WhatsApp competes with a host of relatively new apps — Viber, which just got acquired for $900 million by Japanese media giant Rakuten — and Line, which is big in Asia and features little digital stickers that can be added to the conversations.
The service describes itself as a “cross-platform mobile messaging app.” It works on iPhone, BlackBerry, Android, Windows Phone and Nokia — and those phones can all message each other.
It uses the same Internet data plan that you use for email and web browsing, so there is no cost to message.

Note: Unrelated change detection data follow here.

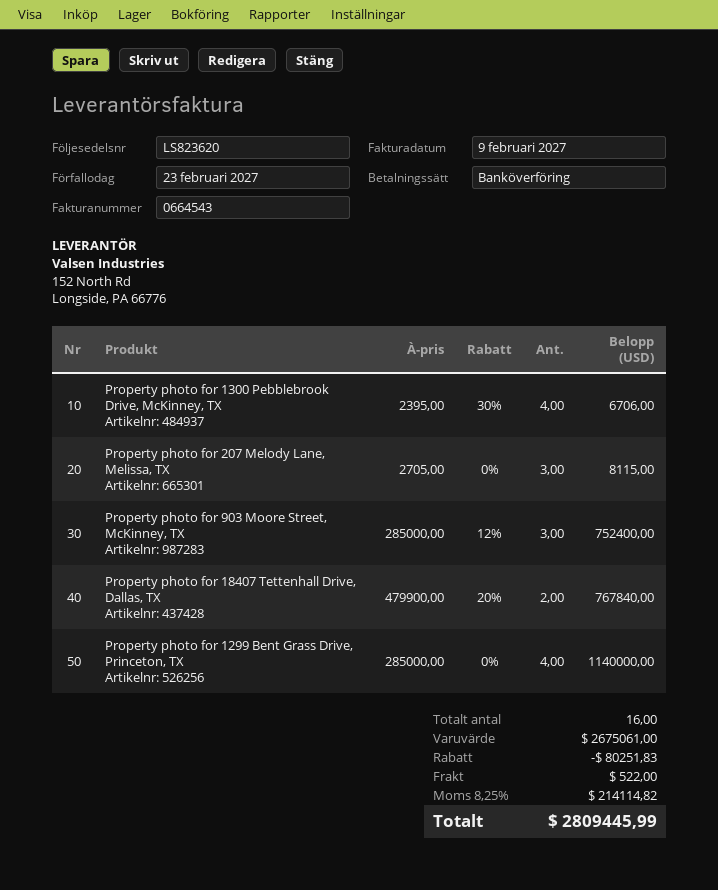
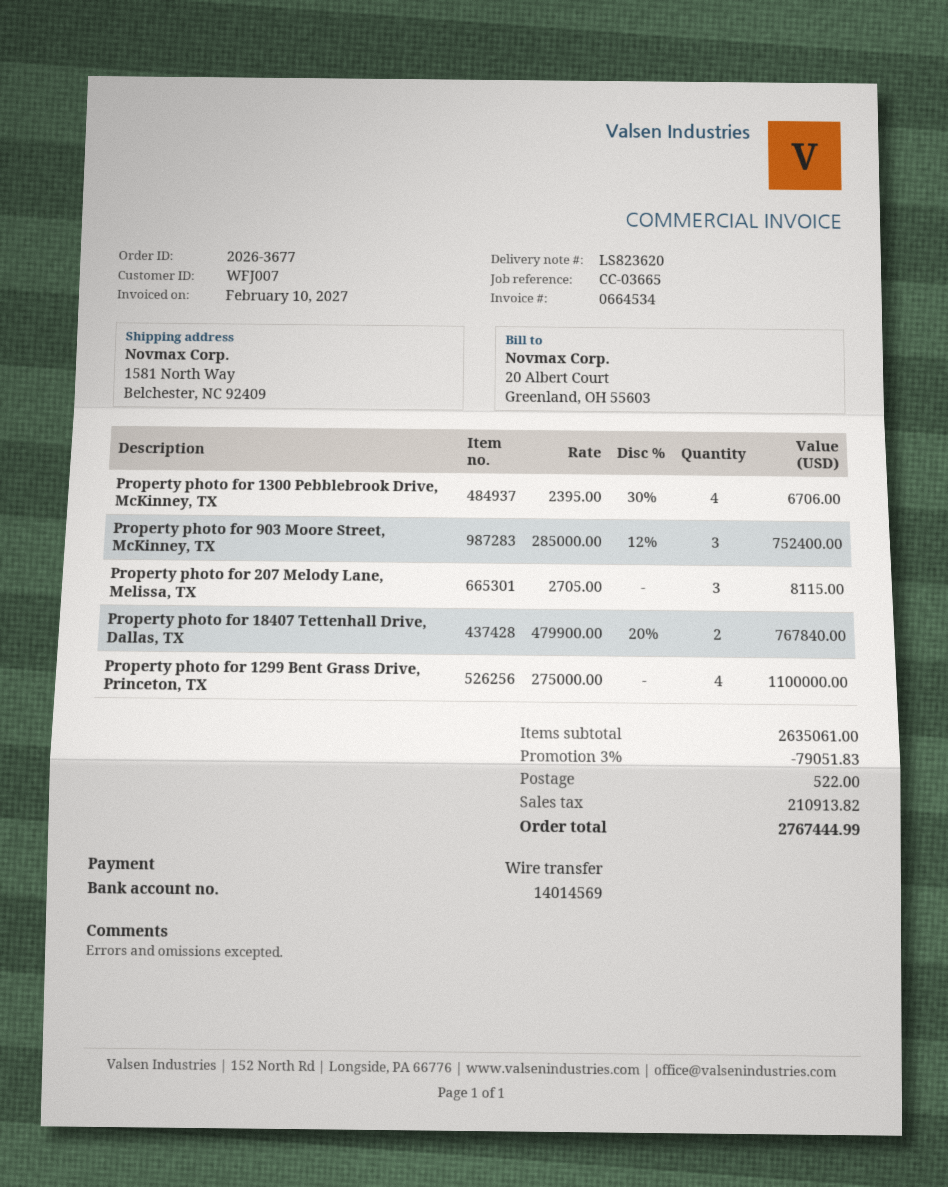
invoice number: 0664543 -> 0664534
invoice date: 2027-02-09 -> 2027-02-10
Property photo for 1299 Bent Grass Drive, Princeton, TX: 4 x 285000.00 = 1140000.00 -> 4 x 275000.00 = 1100000.00
subtotal: 2675061.00 -> 2635061.00
discount: 80251.83 -> 79051.83
tax: 214114.82 -> 210913.82
total: 2809445.99 -> 2767444.99

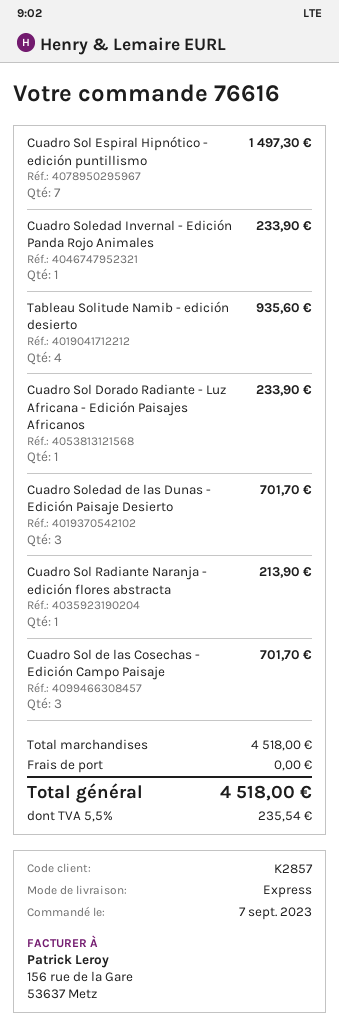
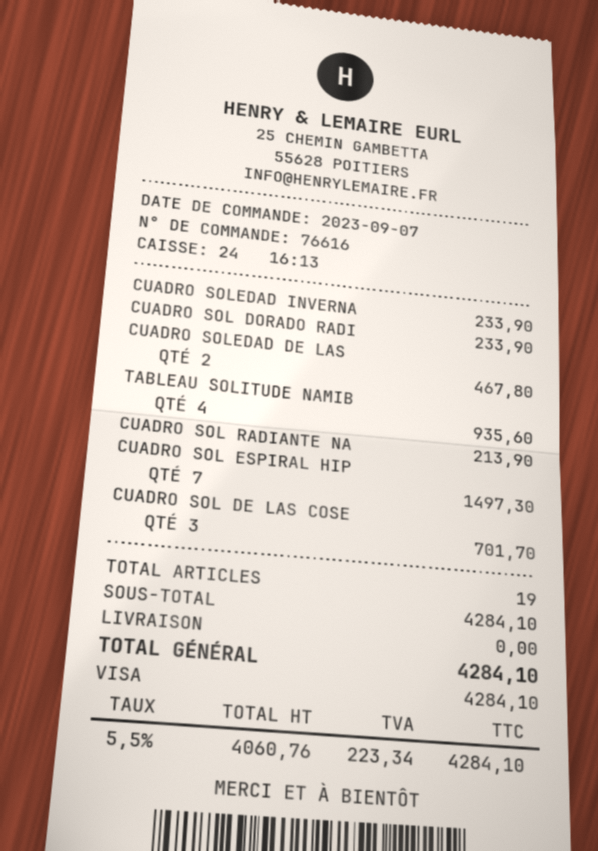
Cuadro Soledad de las Dunas - Edición Paisaje Desierto: 3 for 701.70 -> 2 for 467.80
subtotal: 4518.00 -> 4284.10
tax: 5.5% = 235.54 -> 5.5% = 223.34
total: 4518.00 -> 4284.10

In addition to basic messaging WhatsApp users can create groups, send each other unlimited images, video and audio media messages.
On its blog, WhatsApp insisted that nothing would change with the Facebook acquisition.
“WhatsApp will remain autonomous and operate independently. You can continue to enjoy the service for a nominal fee. You can continue to use WhatsApp no matter where in the world you are, or what smartphone you’re using. And you can still count on absolutely no ads interrupting your communication.”
“WhatsApp has done for messaging what Skype did for voice and video calls,” said Jim Goetz, an investor with What’sApp backer Sequoia Capital, on the company blog.
Noting that many people in the U.S. aren’t familiar with WhatsApp, he said, “there’s no other home grown technology company that’s so widely loved overseas and so under-appreciated at home.”